Tang Deyou, Li Yucheng, Tan Daqiang, Fu Juan, Tang Yelei, Lin Jiabin, Zhao Rong, Du Hongli, Zhao Zhongming
School of Software Engineering, South China University of Technology, Guangzhou, Guangdong 510006, China.
Center for Precision Health, School of Biomedical Informatics, The University of Texas Health Science Center at Houston, Houston, TX 77030, USA.
Bioinformatics. 2022 Jan 27;38(4):933-940. doi: 10.1093/bioinformatics/btab797.
The k-mer frequency in whole genome sequences provides researchers with an insightful perspective on genomic complexity, comparative genomics, metagenomics and phylogeny. The current k-mer counting tools are typically slow, and they require large memory and hard disk for assembled genome analysis.

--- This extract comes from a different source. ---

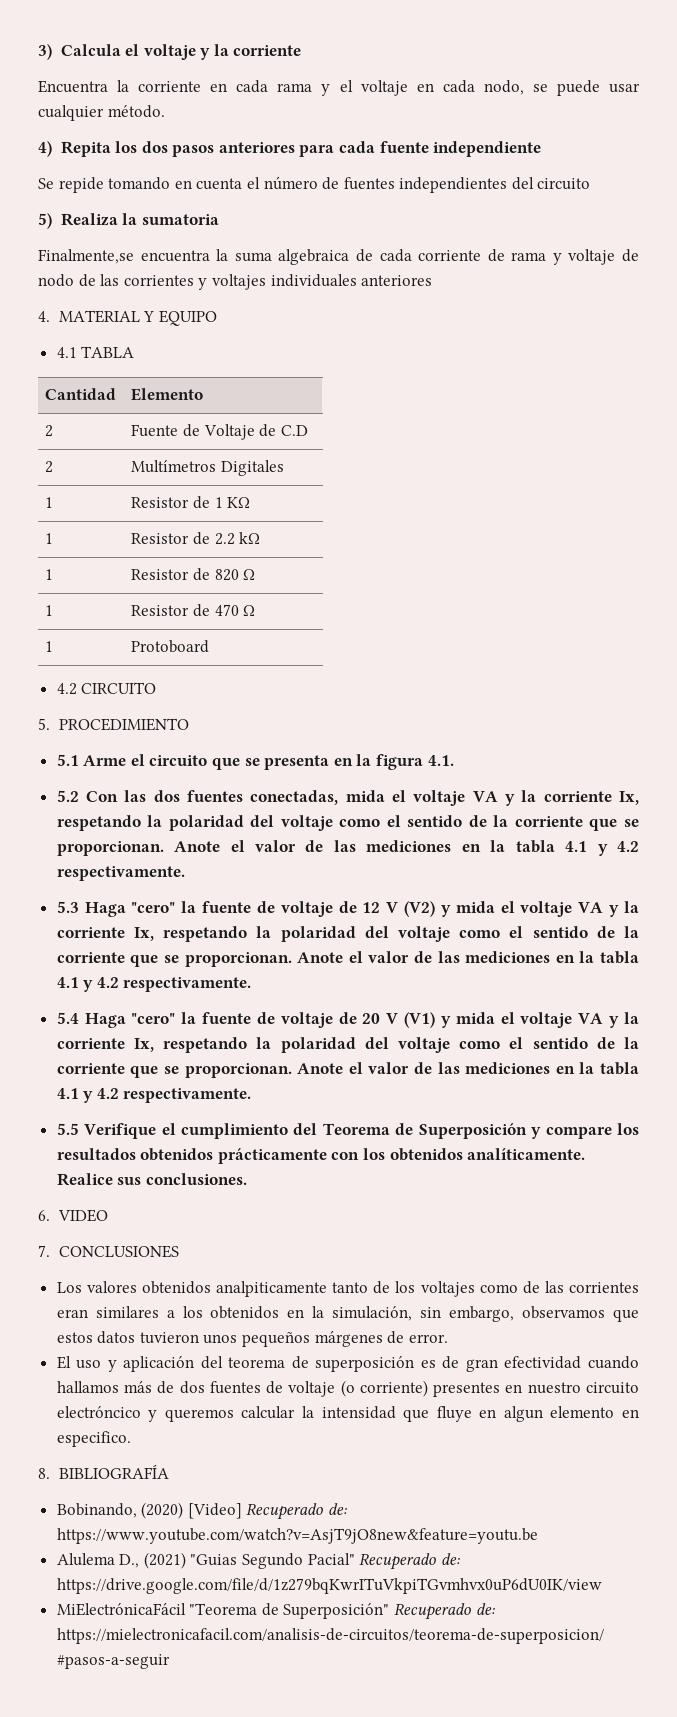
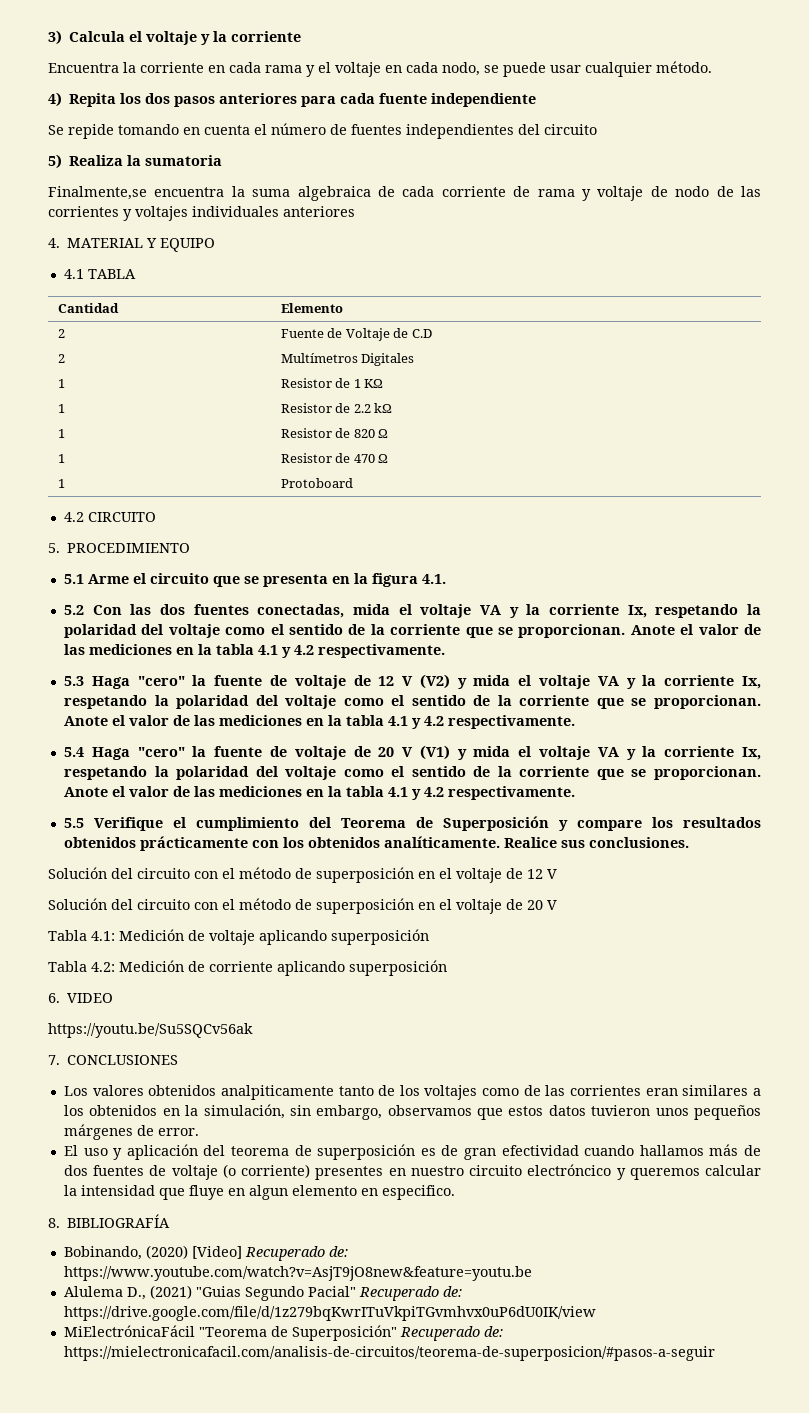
(247, 1179) none -> [48,867,557,883] [48,898,557,914] [48,929,429,945] [48,960,447,976] // Solución del circuito con el método de superposición en el voltaje de 12 V // Solución del circuito con el método de superposición en el voltaje de 20 V // Tabla 4.1: Medición de voltaje aplicando superposición // Tabla 4.2: Medición de corriente aplicando superposición
(108, 1215) none -> [48,1023,253,1038] // https://youtu.be/Su5SQCv56ak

We propose a novel and ultra-fast k-mer counting algorithm, KCOSS, to fulfill k-mer counting mainly for assembled genomes with segmented Bloom filter, lock-free queue, lock-free thread pool and cuckoo hash table. We optimize running time and memory consumption by recycling memory blocks, merging multiple consecutive first-occurrence k-mers into C-read, and writing a set of C-reads to disk asynchronously. KCOSS was comparatively tested with Jellyfish2, CHTKC and KMC3 on seven assembled genomes and three sequencing datasets in running time, memory consumption, and hard disk occupation. The experimental results show that KCOSS counts k-mer with less memory and disk while having a shorter running time on assembled genomes. KCOSS can be used to calculate the k-mer frequency not only for assembled genomes but also for sequencing data.
The KCOSS software is implemented in C++. It is freely available on GitHub: https://github.com/kcoss-2021/KCOSS.

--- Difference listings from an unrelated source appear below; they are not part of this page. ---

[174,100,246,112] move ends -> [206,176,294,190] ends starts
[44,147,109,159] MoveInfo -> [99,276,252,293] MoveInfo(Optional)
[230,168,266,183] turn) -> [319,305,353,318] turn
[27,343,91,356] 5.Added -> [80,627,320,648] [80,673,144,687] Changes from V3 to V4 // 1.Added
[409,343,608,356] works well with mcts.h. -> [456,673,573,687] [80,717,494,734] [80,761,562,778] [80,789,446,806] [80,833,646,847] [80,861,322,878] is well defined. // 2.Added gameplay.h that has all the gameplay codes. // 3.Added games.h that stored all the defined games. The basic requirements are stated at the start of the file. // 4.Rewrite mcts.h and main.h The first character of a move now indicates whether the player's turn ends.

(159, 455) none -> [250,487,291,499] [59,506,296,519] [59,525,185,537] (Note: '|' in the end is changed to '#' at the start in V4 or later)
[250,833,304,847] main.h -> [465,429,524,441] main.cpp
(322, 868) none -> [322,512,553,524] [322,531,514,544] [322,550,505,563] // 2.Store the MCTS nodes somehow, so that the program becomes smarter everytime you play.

Supplementary data are available at Bioinformatics online.
全基因组序列中的k-mer频率为研究人员提供了关于基因组复杂性、比较基因组学、宏基因组学和系统发育的深刻见解。当前的k-mer计数工具通常速度较慢,并且在进行组装基因组分析时需要大量内存和硬盘空间。

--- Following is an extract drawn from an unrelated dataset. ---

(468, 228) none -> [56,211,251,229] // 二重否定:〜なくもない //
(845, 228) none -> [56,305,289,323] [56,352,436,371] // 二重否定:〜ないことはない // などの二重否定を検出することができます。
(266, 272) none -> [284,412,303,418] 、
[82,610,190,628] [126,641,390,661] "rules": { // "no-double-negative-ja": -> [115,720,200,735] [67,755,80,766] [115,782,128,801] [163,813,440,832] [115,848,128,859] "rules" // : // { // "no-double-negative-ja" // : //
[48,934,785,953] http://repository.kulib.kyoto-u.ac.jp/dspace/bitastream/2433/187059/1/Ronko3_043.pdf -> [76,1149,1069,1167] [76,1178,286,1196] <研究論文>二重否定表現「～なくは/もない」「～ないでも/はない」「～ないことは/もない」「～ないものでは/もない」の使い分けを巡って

我们提出了一种新颖且超快速的k-mer计数算法KCOSS,主要通过分段布隆过滤器、无锁队列、无锁线程池和布谷鸟哈希表来实现对组装基因组的k-mer计数。我们通过回收内存块、将多个连续的首次出现的k-mer合并为C-read,并异步将一组C-read写入磁盘来优化运行时间和内存消耗。在运行时间、内存消耗和硬盘占用方面,我们在七个组装基因组和三个测序数据集上对KCOSS与Jellyfish2、CHTKC和KMC3进行了比较测试。实验结果表明,KCOSS在组装基因组上以更少的内存和磁盘占用进行k-mer计数,同时运行时间更短。KCOSS不仅可用于计算组装基因组的k-mer频率,还可用于测序数据。
KCOSS软件用C++实现。它可在GitHub上免费获取:https://github.com/kcoss-2021/KCOSS。
补充数据可在《生物信息学》在线获取。